TASK REQUIREMENTS
Using the records below, copy every line that holds the string "right".

------ EXCERPTED DATA ------

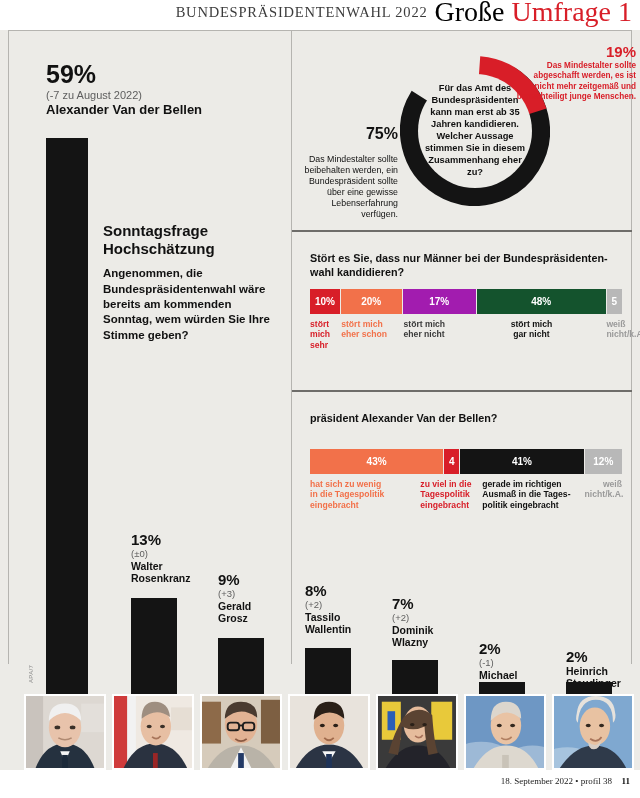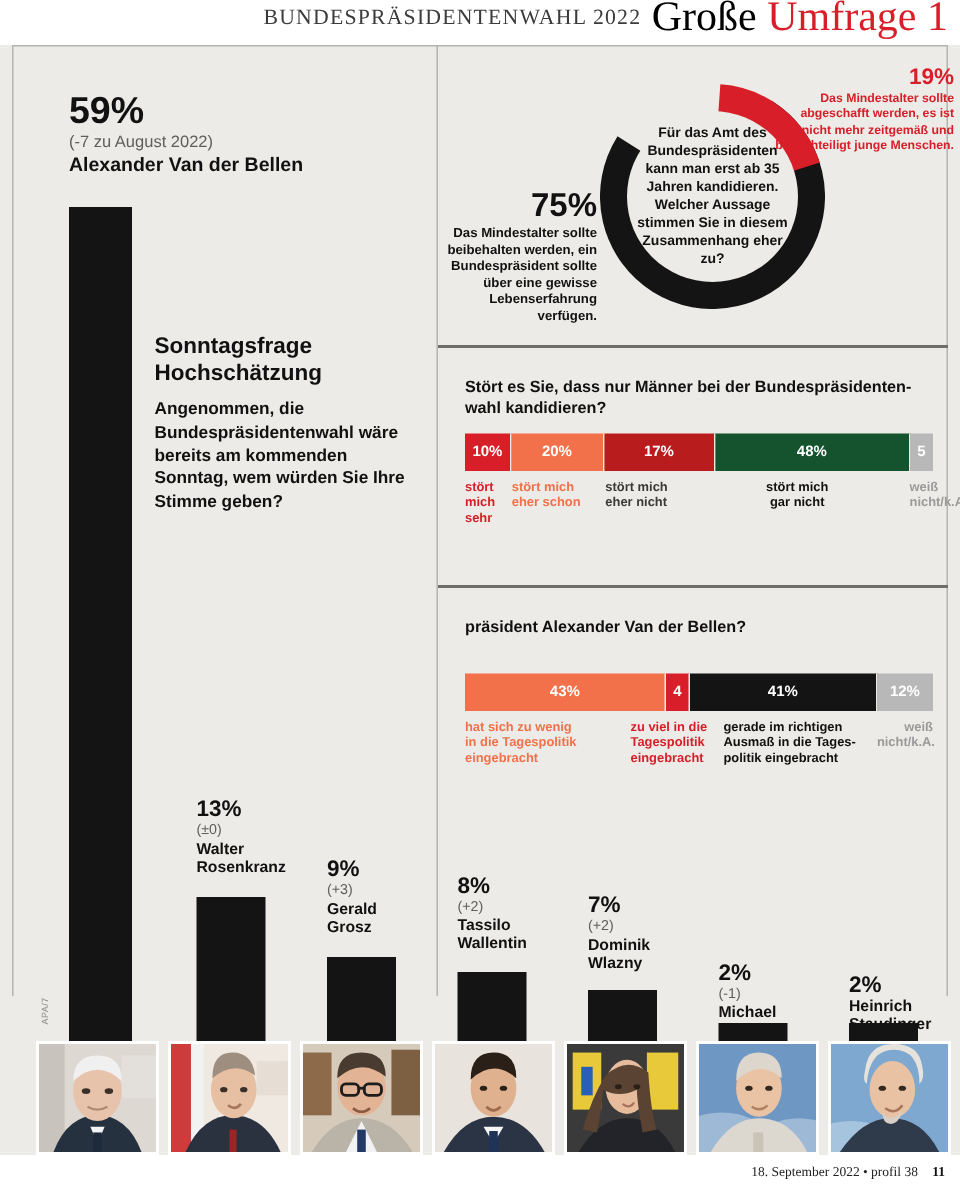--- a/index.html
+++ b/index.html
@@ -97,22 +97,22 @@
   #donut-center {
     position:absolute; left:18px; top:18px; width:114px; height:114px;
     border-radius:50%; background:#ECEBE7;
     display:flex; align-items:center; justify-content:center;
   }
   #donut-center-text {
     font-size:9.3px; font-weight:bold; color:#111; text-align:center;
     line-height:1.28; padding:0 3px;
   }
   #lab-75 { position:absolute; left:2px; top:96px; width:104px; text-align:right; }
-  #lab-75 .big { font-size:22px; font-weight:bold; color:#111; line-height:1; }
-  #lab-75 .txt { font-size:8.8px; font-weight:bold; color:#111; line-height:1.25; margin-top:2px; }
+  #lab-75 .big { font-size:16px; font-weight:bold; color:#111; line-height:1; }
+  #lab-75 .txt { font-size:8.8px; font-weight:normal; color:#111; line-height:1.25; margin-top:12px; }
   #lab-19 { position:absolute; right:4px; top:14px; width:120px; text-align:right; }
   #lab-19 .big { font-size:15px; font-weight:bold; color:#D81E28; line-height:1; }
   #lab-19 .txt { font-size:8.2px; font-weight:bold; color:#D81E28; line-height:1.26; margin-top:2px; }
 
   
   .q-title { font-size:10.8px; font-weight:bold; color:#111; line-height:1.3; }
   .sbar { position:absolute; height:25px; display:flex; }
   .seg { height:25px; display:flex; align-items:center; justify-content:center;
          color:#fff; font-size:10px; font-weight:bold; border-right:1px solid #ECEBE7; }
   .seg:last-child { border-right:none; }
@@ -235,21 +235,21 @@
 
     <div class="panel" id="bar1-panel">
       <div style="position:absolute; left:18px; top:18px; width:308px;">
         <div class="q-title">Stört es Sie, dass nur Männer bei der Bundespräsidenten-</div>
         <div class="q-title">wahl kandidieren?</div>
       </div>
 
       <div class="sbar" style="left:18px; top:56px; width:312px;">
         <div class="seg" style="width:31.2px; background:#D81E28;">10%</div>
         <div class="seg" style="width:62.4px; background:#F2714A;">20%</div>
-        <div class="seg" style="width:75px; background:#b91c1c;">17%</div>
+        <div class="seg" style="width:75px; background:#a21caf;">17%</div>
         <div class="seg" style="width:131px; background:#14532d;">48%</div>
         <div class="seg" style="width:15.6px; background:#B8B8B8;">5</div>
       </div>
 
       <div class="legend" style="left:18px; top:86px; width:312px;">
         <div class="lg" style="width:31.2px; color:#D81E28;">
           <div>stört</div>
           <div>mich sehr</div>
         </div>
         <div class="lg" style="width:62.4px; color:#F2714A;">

------
------ EXCERPTED DATA ------

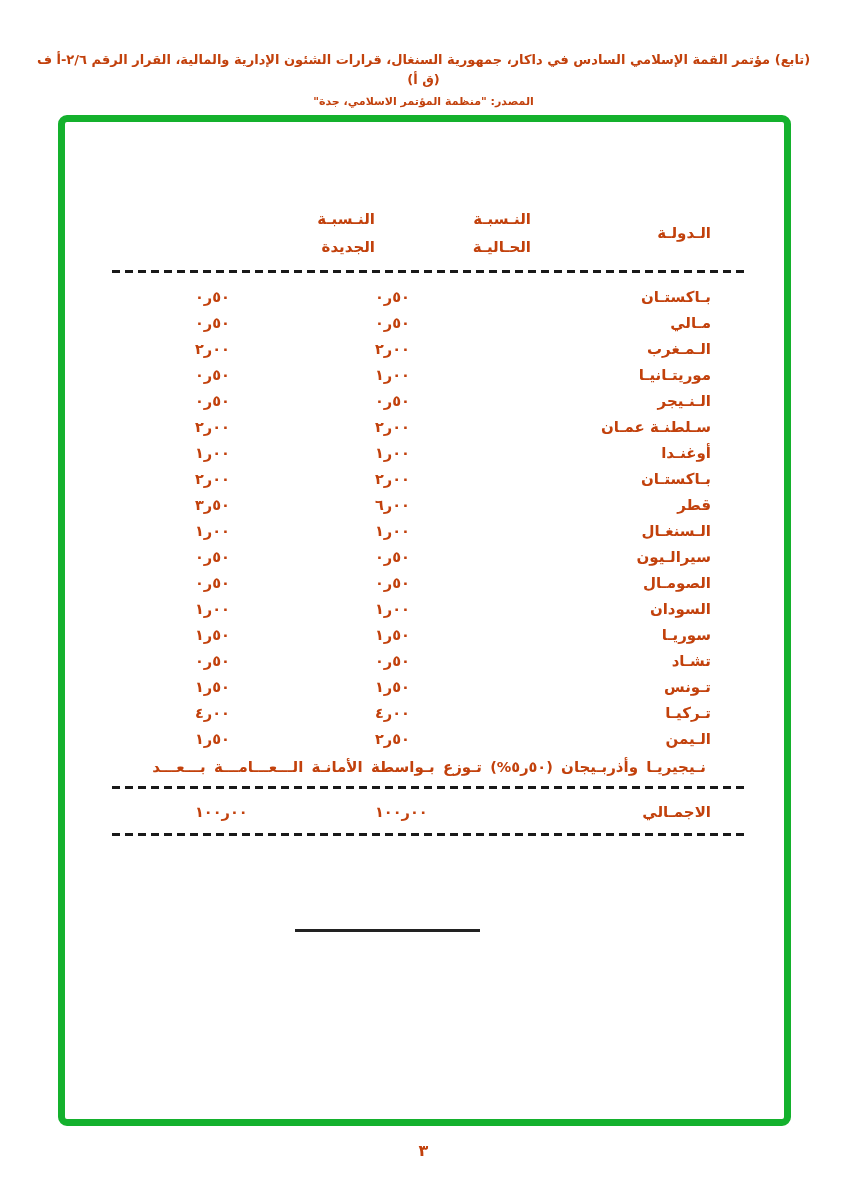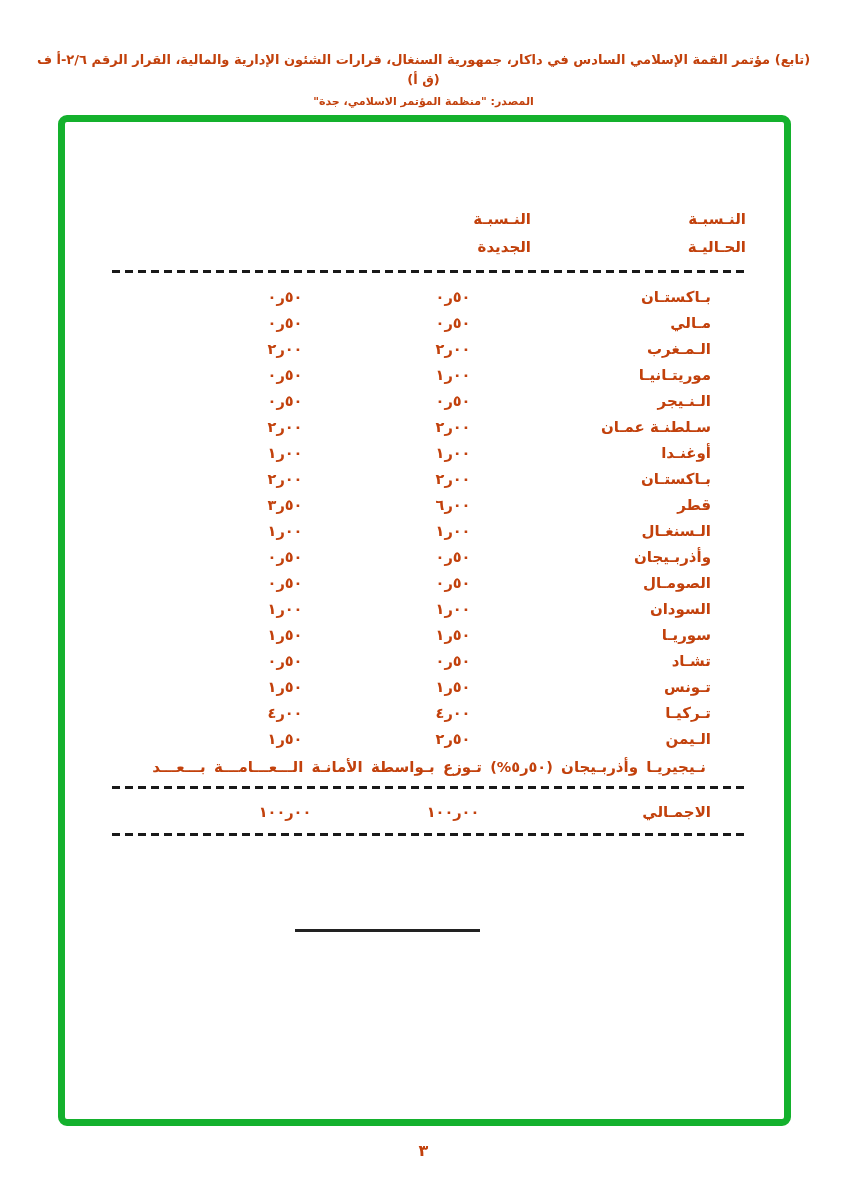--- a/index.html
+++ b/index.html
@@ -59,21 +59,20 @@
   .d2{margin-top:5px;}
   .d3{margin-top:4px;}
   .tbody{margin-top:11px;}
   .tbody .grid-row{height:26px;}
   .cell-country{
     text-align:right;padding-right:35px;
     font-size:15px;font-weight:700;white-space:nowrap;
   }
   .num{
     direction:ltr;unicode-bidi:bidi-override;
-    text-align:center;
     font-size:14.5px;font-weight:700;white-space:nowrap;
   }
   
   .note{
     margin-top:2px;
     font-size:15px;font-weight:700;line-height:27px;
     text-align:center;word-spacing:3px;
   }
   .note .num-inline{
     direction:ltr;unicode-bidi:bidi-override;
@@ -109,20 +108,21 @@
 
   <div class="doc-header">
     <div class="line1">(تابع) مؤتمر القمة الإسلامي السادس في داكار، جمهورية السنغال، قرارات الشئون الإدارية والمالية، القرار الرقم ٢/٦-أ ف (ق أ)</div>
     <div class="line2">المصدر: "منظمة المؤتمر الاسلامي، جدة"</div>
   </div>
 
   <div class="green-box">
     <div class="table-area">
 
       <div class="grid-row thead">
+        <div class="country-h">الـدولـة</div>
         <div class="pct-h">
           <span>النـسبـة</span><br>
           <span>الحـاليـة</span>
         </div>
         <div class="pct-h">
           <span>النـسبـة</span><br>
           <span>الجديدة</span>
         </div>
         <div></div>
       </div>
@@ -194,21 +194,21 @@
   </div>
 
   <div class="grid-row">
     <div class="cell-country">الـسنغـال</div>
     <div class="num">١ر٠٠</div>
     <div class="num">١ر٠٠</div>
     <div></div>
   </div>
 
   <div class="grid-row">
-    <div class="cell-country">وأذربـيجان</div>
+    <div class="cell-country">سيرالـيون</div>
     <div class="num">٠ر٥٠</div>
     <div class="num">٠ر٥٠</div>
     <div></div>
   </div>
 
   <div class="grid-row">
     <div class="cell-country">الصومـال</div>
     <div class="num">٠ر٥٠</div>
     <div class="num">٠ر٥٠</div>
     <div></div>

------

OUTPUT
   #lab-75 { position:absolute; left:2px; top:96px; width:104px; text-align:right; }
   #lab-19 { position:absolute; right:4px; top:14px; width:120px; text-align:right; }
          color:#fff; font-size:10px; font-weight:bold; border-right:1px solid #ECEBE7; }
   .seg:last-child { border-right:none; }
     text-align:right;padding-right:35px;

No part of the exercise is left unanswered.